## Required action
I'd like the listing below copied exactly, with the images left out.

## Data
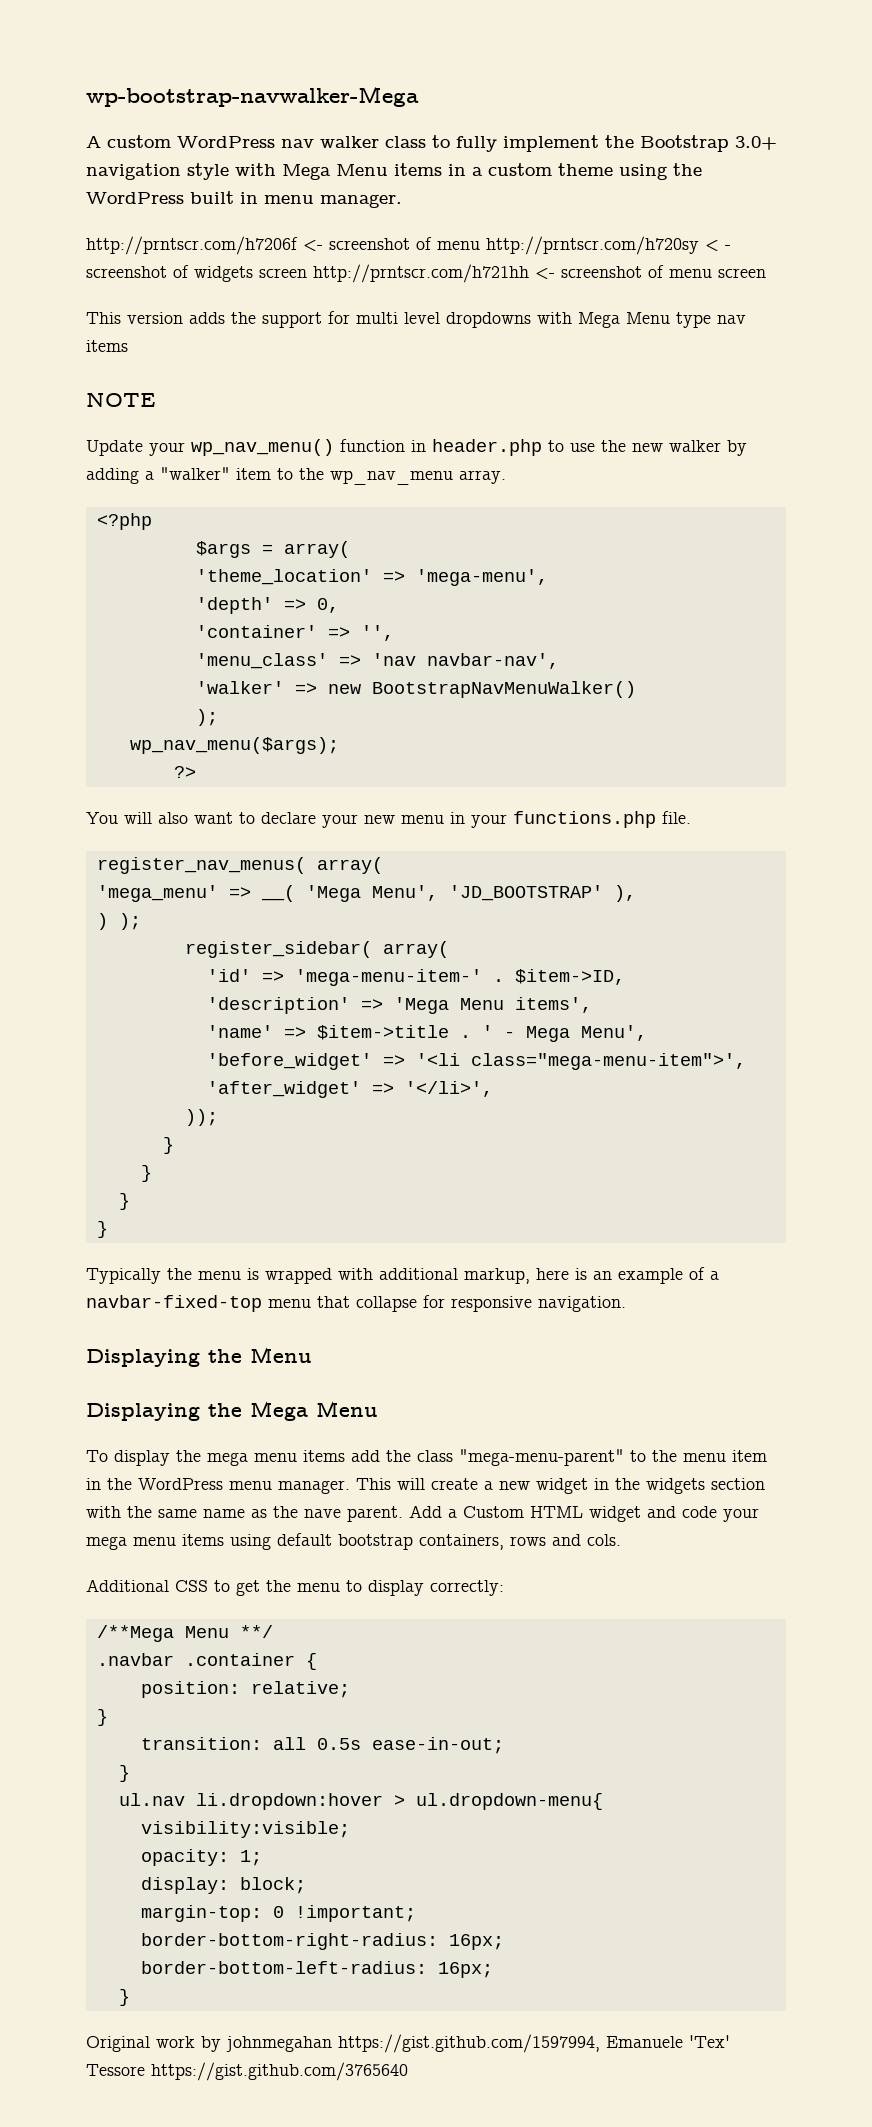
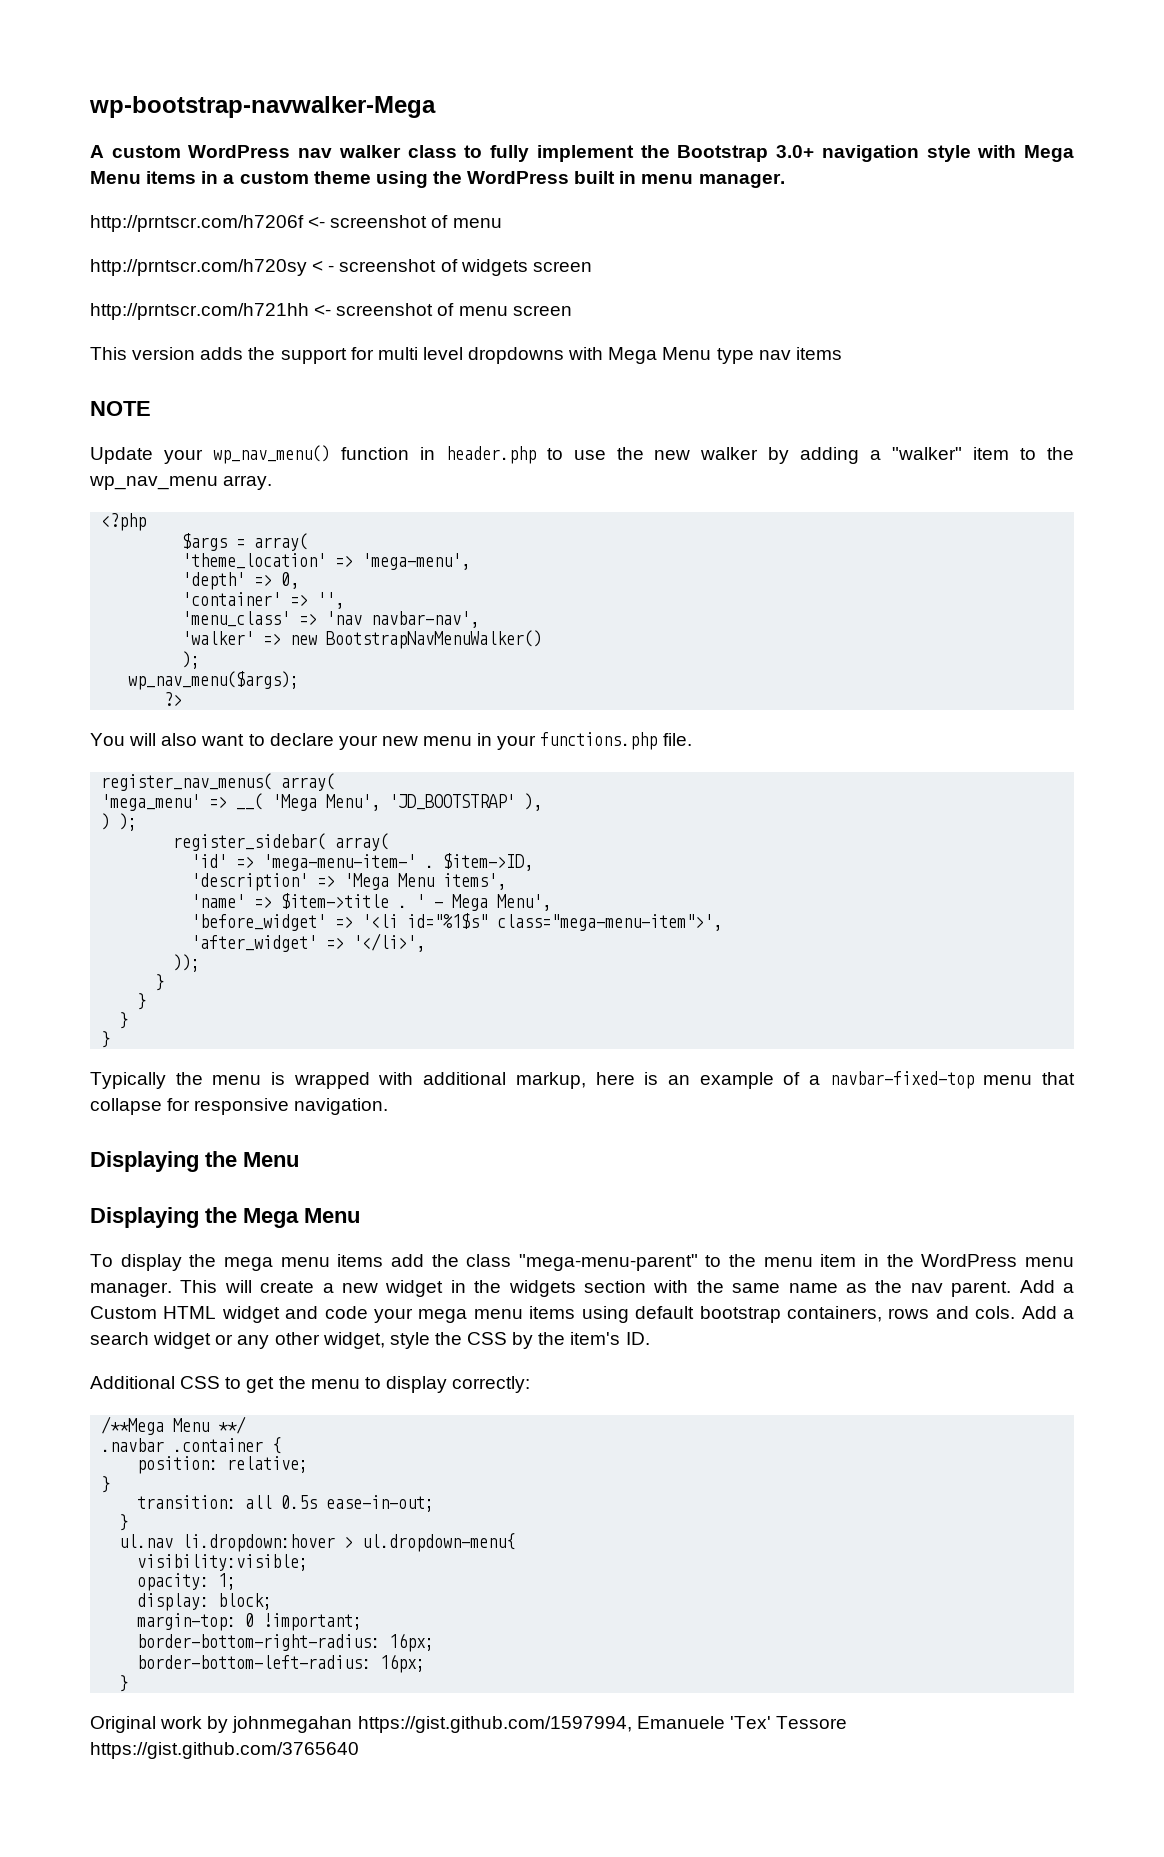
(480, 245) none -> (502, 223) //
(307, 273) none -> (592, 266) //
(460, 1059) none -> [407,913,489,929] id="%1$s"
[304,1509,341,1518] nave -> [910,1283,943,1293] nav
(621, 1540) none -> [1021,1306,1074,1319] [90,1332,650,1349] Add a search widget or any other widget, style the CSS by the item's ID.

## Task response
(480, 245) none -> (502, 223) //
(307, 273) none -> (592, 266) //
(460, 1059) none -> [407,913,489,929] id="%1$s"
[304,1509,341,1518] nave -> [910,1283,943,1293] nav
(621, 1540) none -> [1021,1306,1074,1319] [90,1332,650,1349] Add a search widget or any other widget, style the CSS by the item's ID.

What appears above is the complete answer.